> WORK TO BE COMPLETED: Under this line is a listing; return exactly the lines starting at the one with "total: 2090.62 -> 2145.35" and running down to the one with "tax: 6.5% = 3899.93 -> 8.25% = 4958.59", and leave out its pictures.

> RECORDS FOR PROCESSING:
=== Begin Enclosure ===
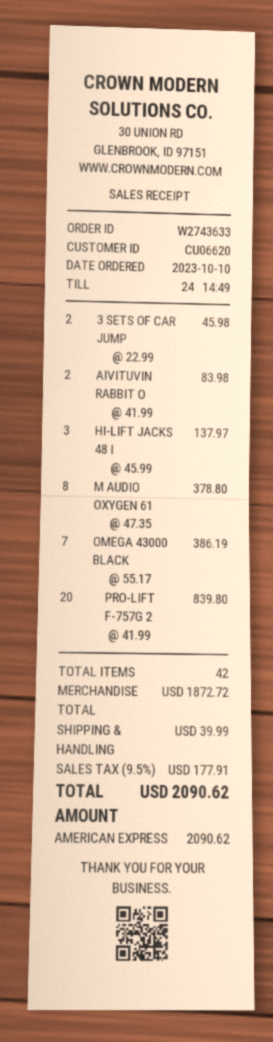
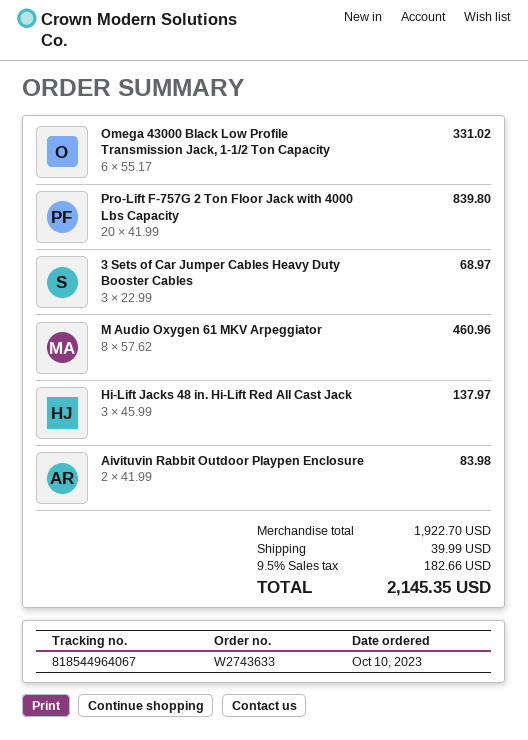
3 SETS OF CAR JUMP: 2 x 22.99 = 45.98 -> 3 x 22.99 = 68.97
M AUDIO OXYGEN 61: 8 x 47.35 = 378.80 -> 8 x 57.62 = 460.96
OMEGA 43000 BLACK: 7 x 55.17 = 386.19 -> 6 x 55.17 = 331.02
subtotal: 1872.72 -> 1922.70
tax: 9.5% = 177.91 -> 9.5% = 182.66
total: 2090.62 -> 2145.35

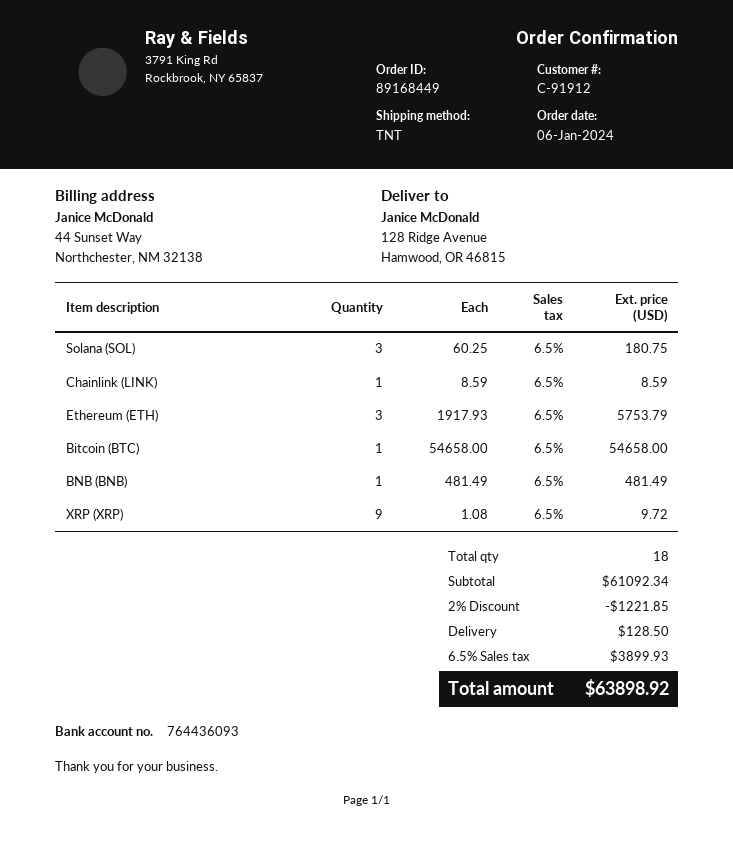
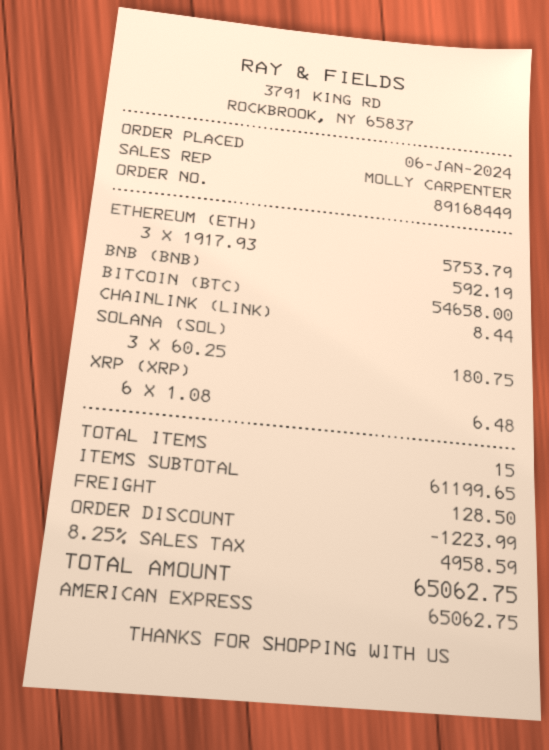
Chainlink (LINK): 1 x 8.59 = 8.59 -> 1 x 8.44 = 8.44
BNB (BNB): 1 x 481.49 = 481.49 -> 1 x 592.19 = 592.19
XRP (XRP): 9 x 1.08 = 9.72 -> 6 x 1.08 = 6.48
total quantity: 18 -> 15
subtotal: 61092.34 -> 61199.65
discount: 1221.85 -> 1223.99
tax: 6.5% = 3899.93 -> 8.25% = 4958.59
total: 63898.92 -> 65062.75

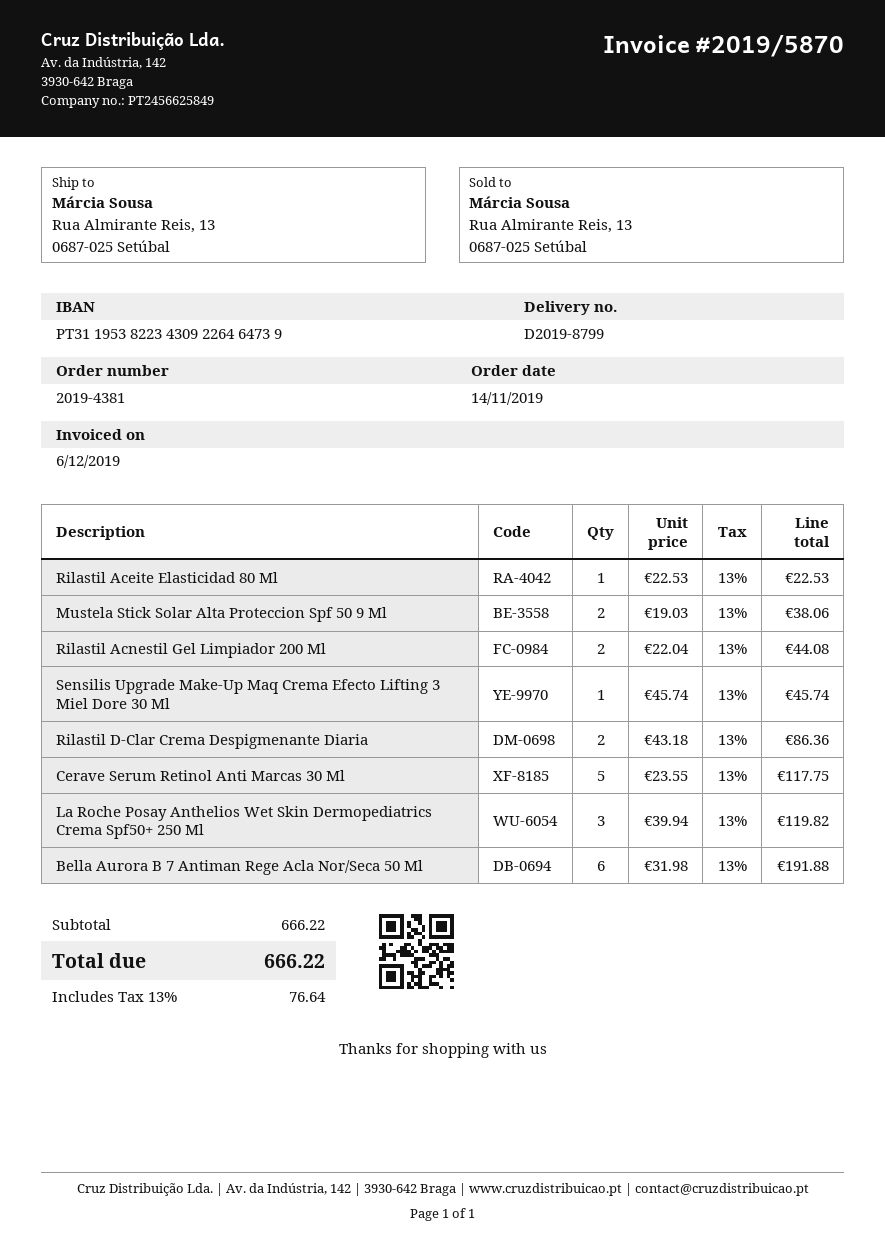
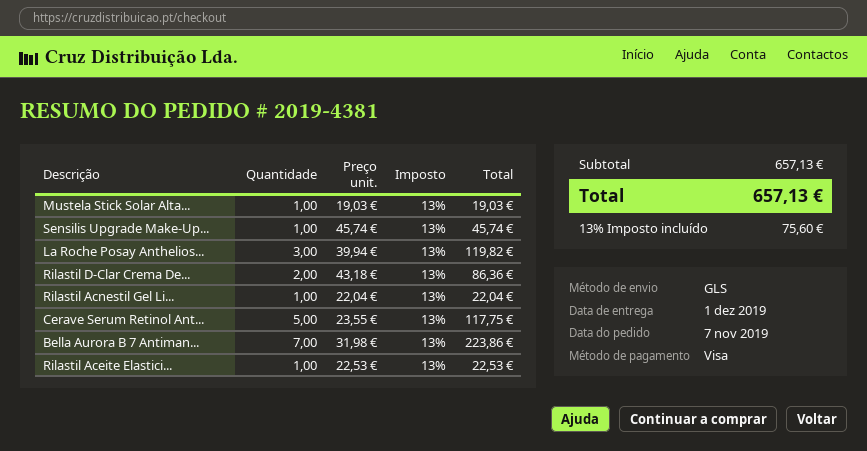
order date: 2019-11-14 -> 2019-11-07
Mustela Stick Solar Alta Proteccion Spf 50 9 Ml: 2 x 19.03 = 38.06 -> 1 x 19.03 = 19.03
Rilastil Acnestil Gel Limpiador 200 Ml: 2 x 22.04 = 44.08 -> 1 x 22.04 = 22.04
Bella Aurora B 7 Antiman Rege Acla Nor/Seca 50 Ml: 6 x 31.98 = 191.88 -> 7 x 31.98 = 223.86
subtotal: 666.22 -> 657.13
tax: 13% = 76.64 -> 13% = 75.60
total: 666.22 -> 657.13

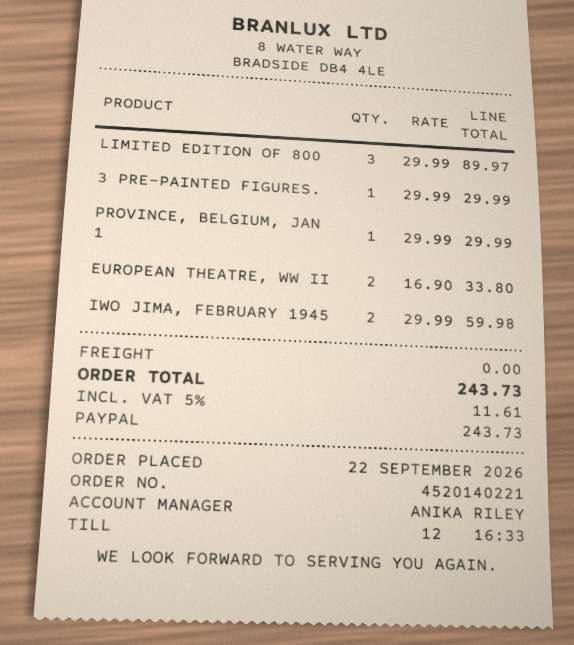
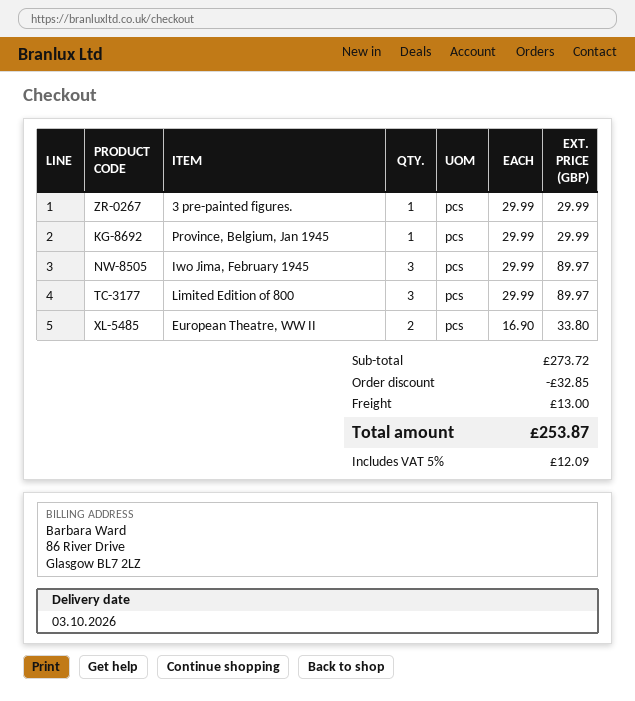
IWO JIMA, FEBRUARY 1945: 2 x 29.99 = 59.98 -> 3 x 29.99 = 89.97
discount: none -> 32.85
shipping: 0.00 -> 13.00
tax: 5% = 11.61 -> 5% = 12.09
total: 243.73 -> 253.87

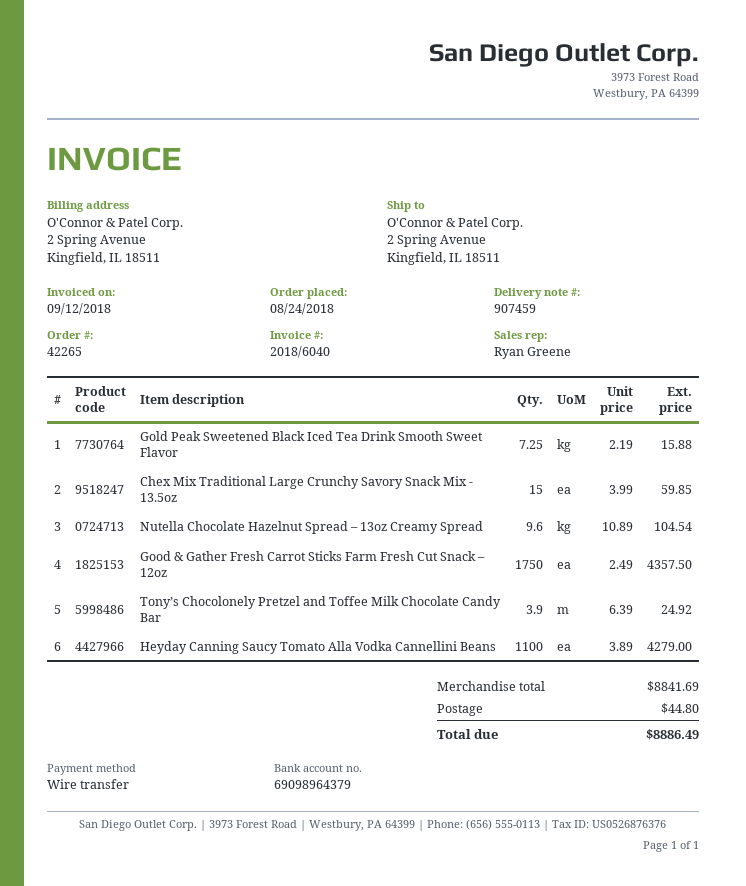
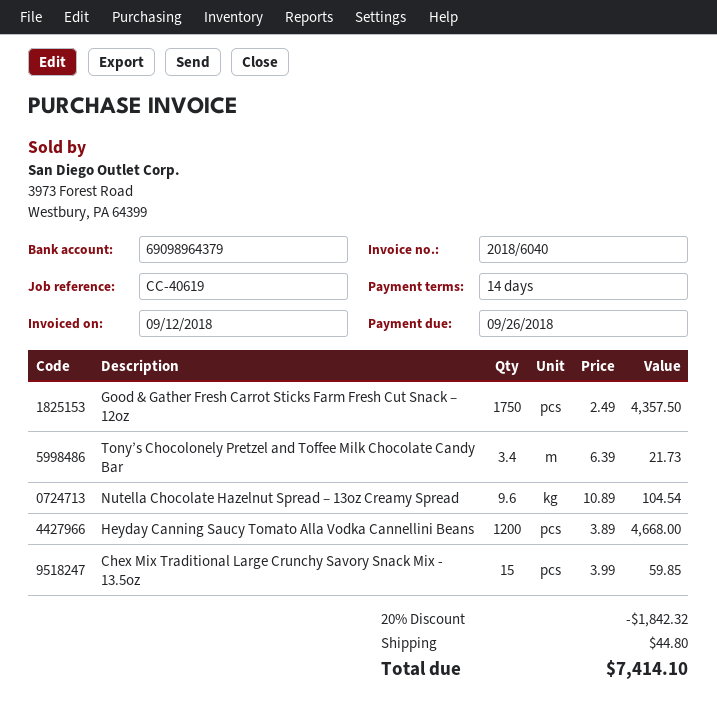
Gold Peak Sweetened Black Iced Tea Drink Smooth Sweet Flavor: 7.25 x 2.19 = 15.88 -> none
Tony’s Chocolonely Pretzel and Toffee Milk Chocolate Candy Bar: 3.9 x 6.39 = 24.92 -> 3.4 x 6.39 = 21.73
Heyday Canning Saucy Tomato Alla Vodka Cannellini Beans: 1100 x 3.89 = 4279.00 -> 1200 x 3.89 = 4668.00
discount: none -> 20% = 1842.32
total: 8886.49 -> 7414.10

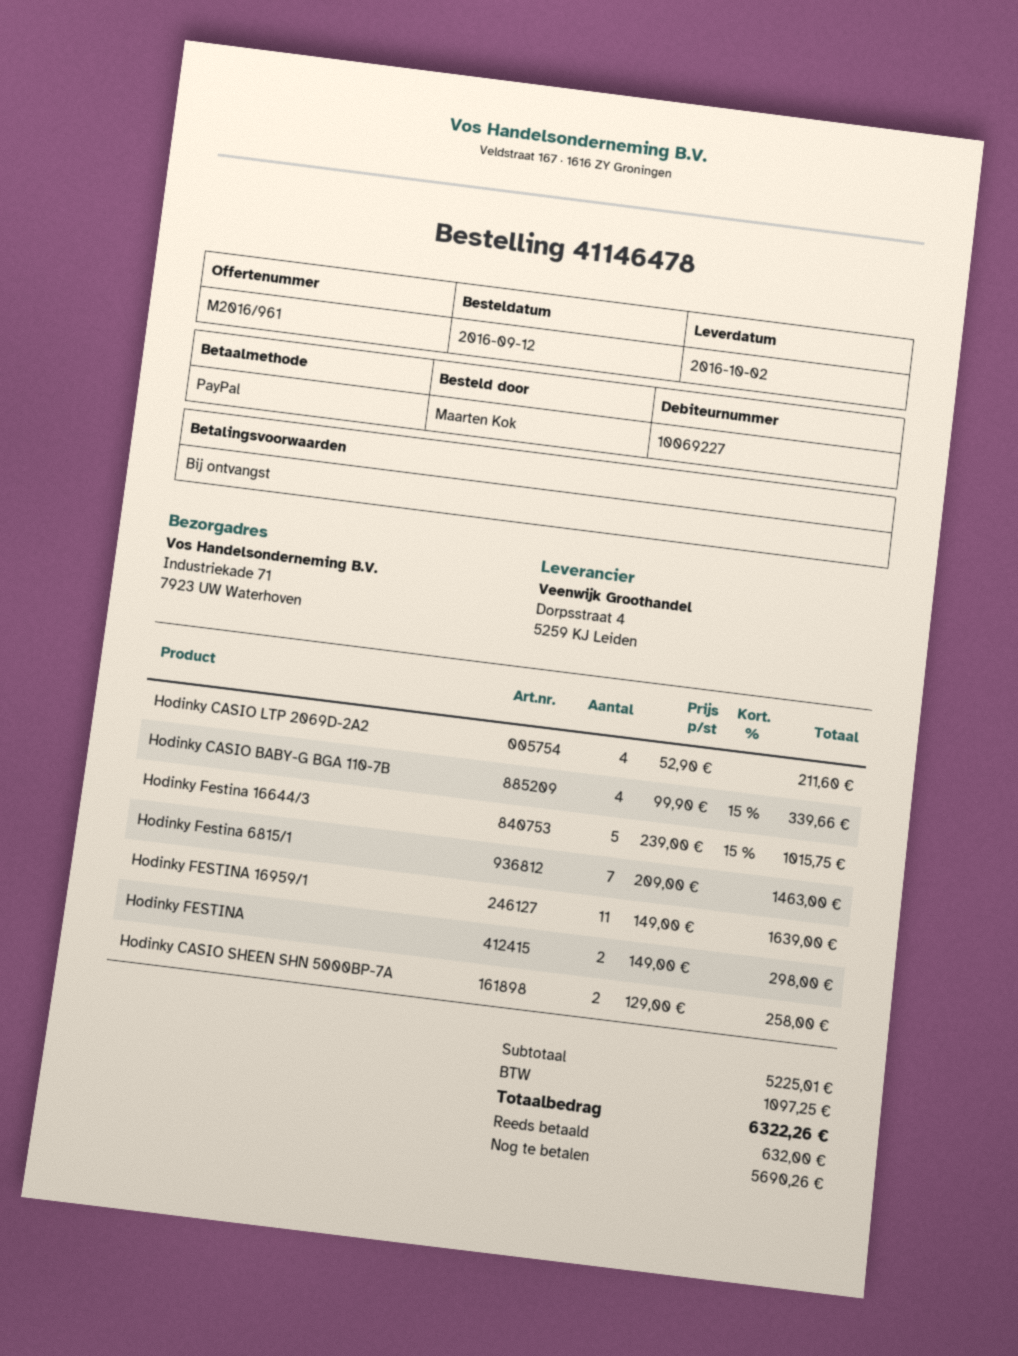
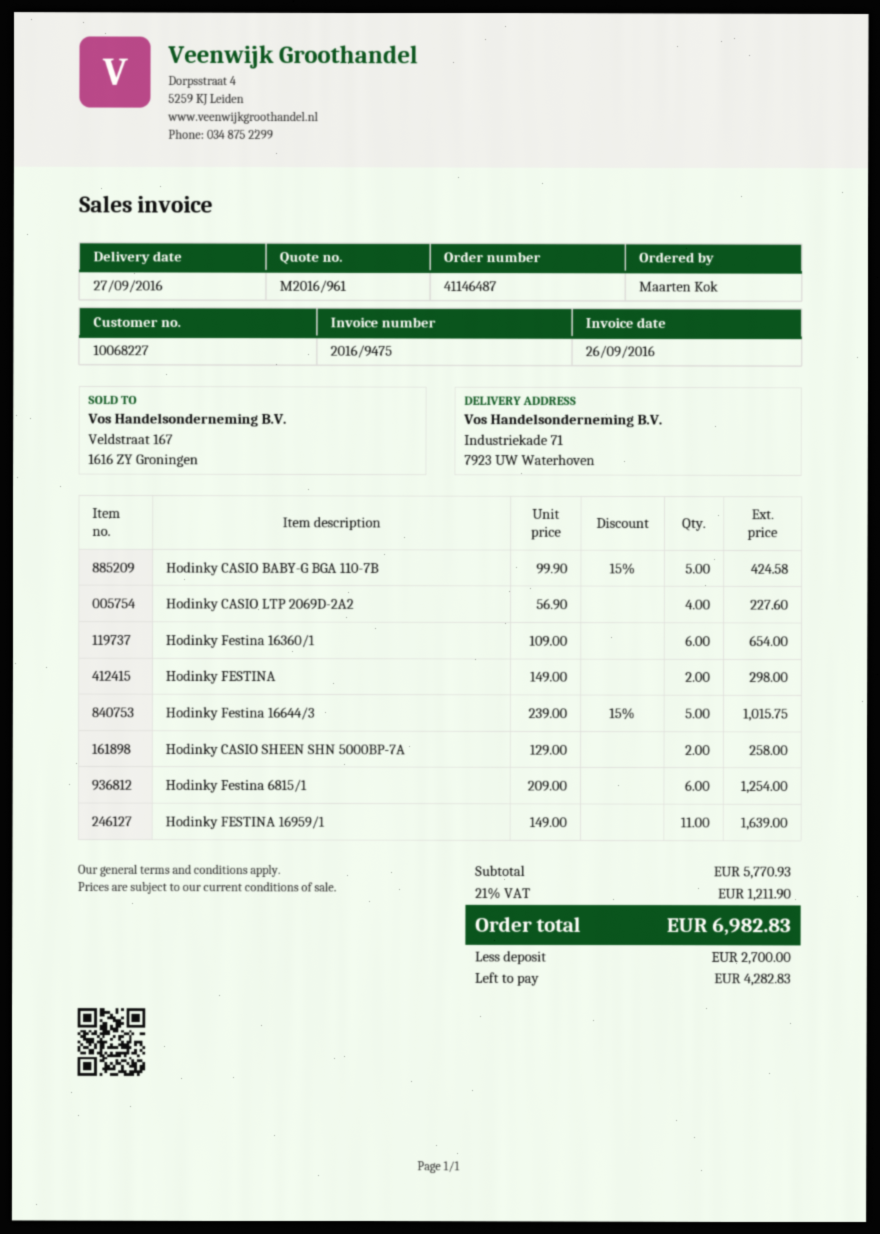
order number: 41146478 -> 41146487
delivery date: 2016-10-02 -> 2016-09-27
customer number: 10069227 -> 10068227
Hodinky CASIO LTP 2069D-2A2: 4 x 52.90 = 211.60 -> 4 x 56.90 = 227.60
Hodinky CASIO BABY-G BGA 110-7B: 4 x 99.90 - 15% = 339.66 -> 5 x 99.90 - 15% = 424.58
Hodinky Festina 6815/1: 7 x 209.00 = 1463.00 -> 6 x 209.00 = 1254.00
Hodinky Festina 16360/1: none -> 6 x 109.00 = 654.00
subtotal: 5225.01 -> 5770.93
tax: 1097.25 -> 1211.90
total: 6322.26 -> 6982.83
deposit: 632.00 -> 2700.00
balance: 5690.26 -> 4282.83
=== End Enclosure ===
> ANSWER BOX:
total: 2090.62 -> 2145.35

Chainlink (LINK): 1 x 8.59 = 8.59 -> 1 x 8.44 = 8.44
BNB (BNB): 1 x 481.49 = 481.49 -> 1 x 592.19 = 592.19
XRP (XRP): 9 x 1.08 = 9.72 -> 6 x 1.08 = 6.48
total quantity: 18 -> 15
subtotal: 61092.34 -> 61199.65
discount: 1221.85 -> 1223.99
tax: 6.5% = 3899.93 -> 8.25% = 4958.59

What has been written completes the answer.